Every line holding the string "formula" should be copied out of the listing.
[Start of section]
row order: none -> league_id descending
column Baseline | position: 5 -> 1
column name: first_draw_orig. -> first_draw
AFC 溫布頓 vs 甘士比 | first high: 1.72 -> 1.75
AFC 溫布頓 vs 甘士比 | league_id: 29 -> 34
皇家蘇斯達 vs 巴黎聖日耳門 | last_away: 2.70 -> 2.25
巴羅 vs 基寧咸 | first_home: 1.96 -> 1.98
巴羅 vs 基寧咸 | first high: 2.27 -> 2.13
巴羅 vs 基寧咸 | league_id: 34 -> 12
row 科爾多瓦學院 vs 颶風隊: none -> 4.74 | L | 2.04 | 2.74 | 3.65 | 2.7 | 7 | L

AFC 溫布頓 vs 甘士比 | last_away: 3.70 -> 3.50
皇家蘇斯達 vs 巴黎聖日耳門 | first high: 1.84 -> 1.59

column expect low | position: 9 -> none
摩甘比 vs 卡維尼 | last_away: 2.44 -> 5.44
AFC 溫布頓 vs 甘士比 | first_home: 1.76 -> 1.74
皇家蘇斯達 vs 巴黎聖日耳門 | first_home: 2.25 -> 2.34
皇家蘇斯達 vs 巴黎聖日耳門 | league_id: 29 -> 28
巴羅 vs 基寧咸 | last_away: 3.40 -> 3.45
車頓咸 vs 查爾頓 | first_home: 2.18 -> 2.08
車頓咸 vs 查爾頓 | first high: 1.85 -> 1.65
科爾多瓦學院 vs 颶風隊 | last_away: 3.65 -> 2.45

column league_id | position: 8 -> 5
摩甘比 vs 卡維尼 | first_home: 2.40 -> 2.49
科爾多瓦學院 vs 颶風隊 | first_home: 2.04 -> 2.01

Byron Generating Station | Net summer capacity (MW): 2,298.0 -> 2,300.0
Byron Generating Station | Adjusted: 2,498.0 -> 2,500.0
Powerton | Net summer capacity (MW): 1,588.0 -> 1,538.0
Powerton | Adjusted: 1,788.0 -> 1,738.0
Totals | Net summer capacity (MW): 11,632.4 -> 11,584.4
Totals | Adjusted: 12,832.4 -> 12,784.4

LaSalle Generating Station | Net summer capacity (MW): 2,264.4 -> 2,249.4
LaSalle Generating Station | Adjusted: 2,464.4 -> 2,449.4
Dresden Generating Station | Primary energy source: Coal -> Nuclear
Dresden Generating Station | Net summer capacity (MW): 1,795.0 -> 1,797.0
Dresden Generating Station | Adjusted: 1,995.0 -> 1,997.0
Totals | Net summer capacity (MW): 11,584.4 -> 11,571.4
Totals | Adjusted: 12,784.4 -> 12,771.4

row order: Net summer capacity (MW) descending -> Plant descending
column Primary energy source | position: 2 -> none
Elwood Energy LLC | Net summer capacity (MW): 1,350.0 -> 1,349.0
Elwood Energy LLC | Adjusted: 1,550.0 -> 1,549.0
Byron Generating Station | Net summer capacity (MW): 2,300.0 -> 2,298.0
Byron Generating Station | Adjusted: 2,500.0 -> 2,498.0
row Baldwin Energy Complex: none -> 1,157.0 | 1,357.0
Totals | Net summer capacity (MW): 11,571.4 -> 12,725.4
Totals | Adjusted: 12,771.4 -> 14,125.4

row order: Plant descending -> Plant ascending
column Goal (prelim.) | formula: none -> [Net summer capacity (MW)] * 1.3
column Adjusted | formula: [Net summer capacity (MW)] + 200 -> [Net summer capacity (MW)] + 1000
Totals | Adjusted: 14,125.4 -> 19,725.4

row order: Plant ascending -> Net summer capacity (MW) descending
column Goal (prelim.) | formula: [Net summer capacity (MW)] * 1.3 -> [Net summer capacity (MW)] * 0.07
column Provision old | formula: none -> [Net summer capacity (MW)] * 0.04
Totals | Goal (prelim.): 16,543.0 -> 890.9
[End of section]
■ Written answer ■
column Goal (prelim.) | formula: none -> [Net summer capacity (MW)] * 1.3
column Adjusted | formula: [Net summer capacity (MW)] + 200 -> [Net summer capacity (MW)] + 1000
column Goal (prelim.) | formula: [Net summer capacity (MW)] * 1.3 -> [Net summer capacity (MW)] * 0.07
column Provision old | formula: none -> [Net summer capacity (MW)] * 0.04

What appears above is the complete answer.